Stored data entries:
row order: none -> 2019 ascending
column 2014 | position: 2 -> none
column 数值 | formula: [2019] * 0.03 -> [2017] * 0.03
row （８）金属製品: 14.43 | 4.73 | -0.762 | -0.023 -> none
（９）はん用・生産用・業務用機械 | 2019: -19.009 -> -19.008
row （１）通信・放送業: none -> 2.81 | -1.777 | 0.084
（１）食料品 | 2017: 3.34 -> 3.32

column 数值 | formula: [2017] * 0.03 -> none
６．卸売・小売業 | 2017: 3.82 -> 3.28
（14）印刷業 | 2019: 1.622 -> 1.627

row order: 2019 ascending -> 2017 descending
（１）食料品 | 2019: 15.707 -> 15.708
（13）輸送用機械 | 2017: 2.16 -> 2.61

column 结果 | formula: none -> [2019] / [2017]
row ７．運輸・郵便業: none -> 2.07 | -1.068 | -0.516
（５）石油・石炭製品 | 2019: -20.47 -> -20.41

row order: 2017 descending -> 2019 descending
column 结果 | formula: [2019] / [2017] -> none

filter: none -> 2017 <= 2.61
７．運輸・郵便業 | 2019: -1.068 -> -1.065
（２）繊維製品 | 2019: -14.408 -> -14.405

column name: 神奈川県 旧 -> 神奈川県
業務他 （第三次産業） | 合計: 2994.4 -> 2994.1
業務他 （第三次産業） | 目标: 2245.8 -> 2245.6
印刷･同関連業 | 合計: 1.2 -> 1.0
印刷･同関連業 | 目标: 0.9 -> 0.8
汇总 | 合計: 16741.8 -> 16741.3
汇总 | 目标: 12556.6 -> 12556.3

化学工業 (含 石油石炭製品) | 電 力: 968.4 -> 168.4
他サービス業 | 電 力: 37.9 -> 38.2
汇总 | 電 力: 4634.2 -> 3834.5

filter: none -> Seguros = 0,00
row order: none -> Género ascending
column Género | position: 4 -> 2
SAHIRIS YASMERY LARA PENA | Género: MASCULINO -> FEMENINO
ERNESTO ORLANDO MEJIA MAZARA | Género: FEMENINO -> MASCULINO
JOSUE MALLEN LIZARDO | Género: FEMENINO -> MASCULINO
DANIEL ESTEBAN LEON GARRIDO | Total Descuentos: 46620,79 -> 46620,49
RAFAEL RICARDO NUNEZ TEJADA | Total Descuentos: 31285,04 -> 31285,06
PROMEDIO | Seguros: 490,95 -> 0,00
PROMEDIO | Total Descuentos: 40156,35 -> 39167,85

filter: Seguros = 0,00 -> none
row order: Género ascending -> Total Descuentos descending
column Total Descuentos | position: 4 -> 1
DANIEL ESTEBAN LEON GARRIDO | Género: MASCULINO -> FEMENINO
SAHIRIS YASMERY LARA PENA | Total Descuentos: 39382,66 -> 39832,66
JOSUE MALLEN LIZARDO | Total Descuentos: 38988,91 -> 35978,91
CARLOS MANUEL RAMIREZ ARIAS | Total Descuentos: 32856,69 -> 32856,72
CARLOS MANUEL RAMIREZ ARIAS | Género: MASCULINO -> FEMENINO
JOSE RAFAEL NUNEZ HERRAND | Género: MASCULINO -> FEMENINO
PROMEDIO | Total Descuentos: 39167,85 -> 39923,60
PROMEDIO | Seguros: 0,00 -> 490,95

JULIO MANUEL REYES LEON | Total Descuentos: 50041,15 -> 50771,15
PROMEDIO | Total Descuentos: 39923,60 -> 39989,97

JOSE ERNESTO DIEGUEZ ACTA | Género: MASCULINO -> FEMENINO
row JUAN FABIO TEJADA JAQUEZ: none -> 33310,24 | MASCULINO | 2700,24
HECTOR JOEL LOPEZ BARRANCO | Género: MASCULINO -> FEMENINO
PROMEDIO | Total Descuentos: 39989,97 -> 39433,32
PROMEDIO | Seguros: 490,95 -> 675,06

**TRY IT**
Each line in the entries above, starting at the line with "化学工業 (含 石油石炭製品) | 電 力: 968.4 -> 168.4" and ending at the line with "JOSUE MALLEN LIZARDO | Género: FEMENINO", is to be printed exactly, and only those lines.

**COMPLETED EXERCISE**
化学工業 (含 石油石炭製品) | 電 力: 968.4 -> 168.4
他サービス業 | 電 力: 37.9 -> 38.2
汇总 | 電 力: 4634.2 -> 3834.5

filter: none -> Seguros = 0,00
row order: none -> Género ascending
column Género | position: 4 -> 2
SAHIRIS YASMERY LARA PENA | Género: MASCULINO -> FEMENINO
ERNESTO ORLANDO MEJIA MAZARA | Género: FEMENINO -> MASCULINO
JOSUE MALLEN LIZARDO | Género: FEMENINO -> MASCULINO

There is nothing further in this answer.